Abstract

  • Unsupervised localization and segmentation are long-standing computer vision challenges
    • that involve decomposing an image into semantically meaningful segments without any labeled data
  • interesting in an unsupervised setting
    • due to the difficulty and cost of obtaining dense image annotations,
    • but existing unsupervised approaches struggle with complex scenes containing multiple objects.
  • we
    • take inspiration from traditional spectral segmentation methods by reframing image decomposition as a graph partitioning problem.
    • examine the eigenvectors of the Laplacian of a feature affinity matrix from self-supervised networks.
    • find that these eigenvectors already decompose an image into meaningful segments, and can be readily used to localize objects in a scene
    • Furthermore, by clustering the features associated with these segments across a dataset, we can obtain well-delineated, nameable regions, i.e. semantic segmentations.
    • our simple spectral method outperforms the state-of-the-art in unsupervised localization and segmentation by a significant margin
    • this method can be readily used for a variety of complex image editing tasks, such as background removal and compositing.

Method

method

  • inspiration from framed the segmentation problem as one of graph partitioning.
  • Our method
    1. utilizes a self-supervised network to extract dense features corresponding to image patches.
    2. then construct a weighted graph over patches, where edge weights give the semantic affinity of pairs of patches
    3. consider the eigendecomposition of this graph’s Laplacian matrix
    4. the eigenvectors of the Laplacian of this graph directly correspond to semantically meaningful image regions.
      • Notably, the eigenvector with the smallest nonzero eigenvalue generally corresponds to the most prominent object in the scene.

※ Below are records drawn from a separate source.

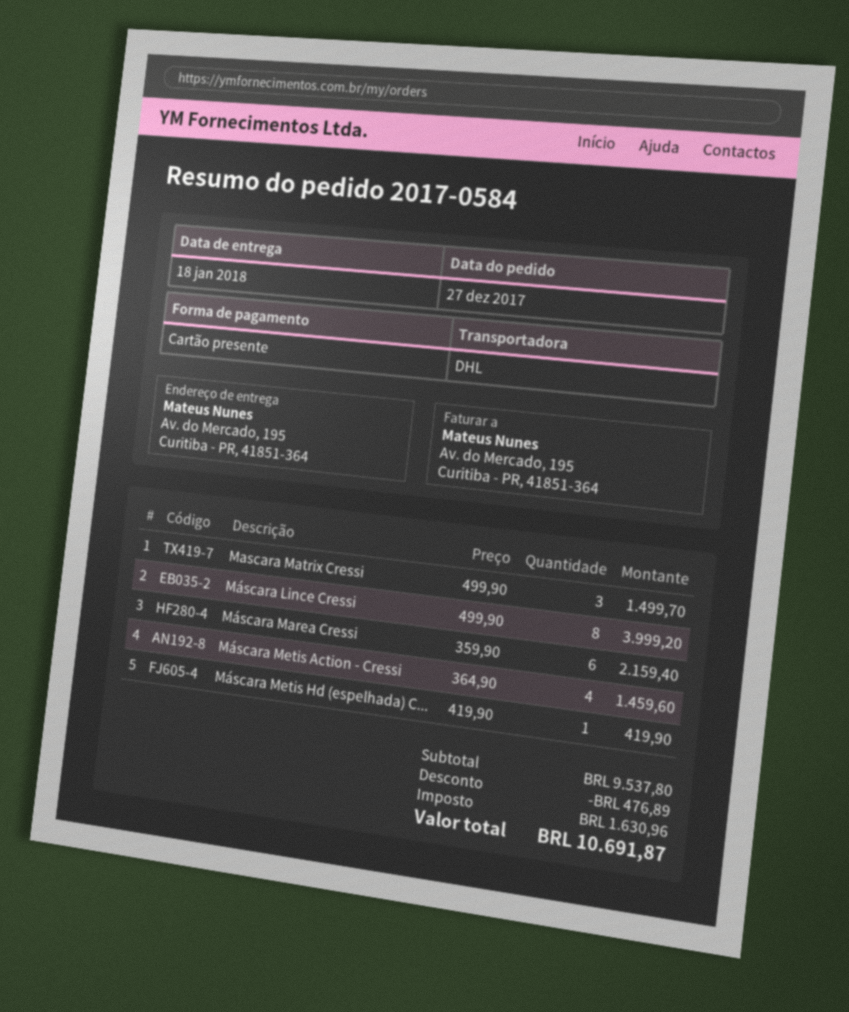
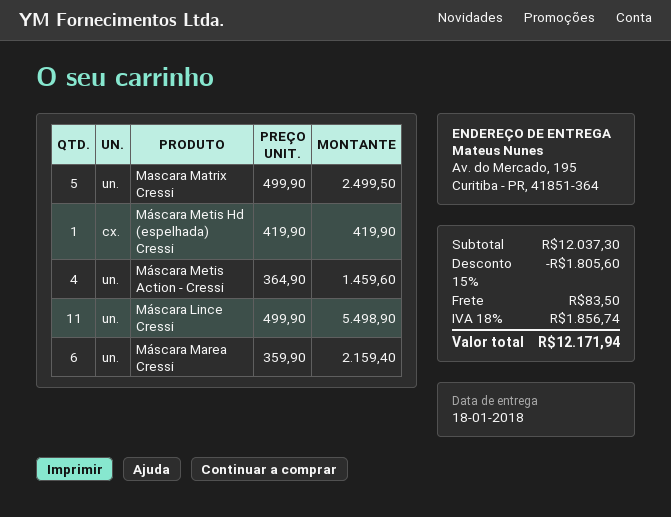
Mascara Matrix Cressi: 3 x 499.90 = 1499.70 -> 5 x 499.90 = 2499.50
Máscara Lince Cressi: 8 x 499.90 = 3999.20 -> 11 x 499.90 = 5498.90
subtotal: 9537.80 -> 12037.30
discount: 476.89 -> 1805.60
shipping: none -> 83.50
tax: 1630.96 -> 1856.74
total: 10691.87 -> 12171.94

    → surprisingly, simply extracting bounding boxes or masks from this eigenvector surpasses the current state of the art on unsupervised object localization/segmentation across numerous benchmarks.

  • Next, we propose a pipeline for semantic segmentation
    • convert the eigen-segments into discrete image regions by thresholding
    • associate each region with a semantic feature vector from the network
    • yielding semantic (pseudo-) labels
    • Lastly, we perform self-training using these labels to refine our results
    • evaluate against the ground truth segmentations.

    → performs well on complex images!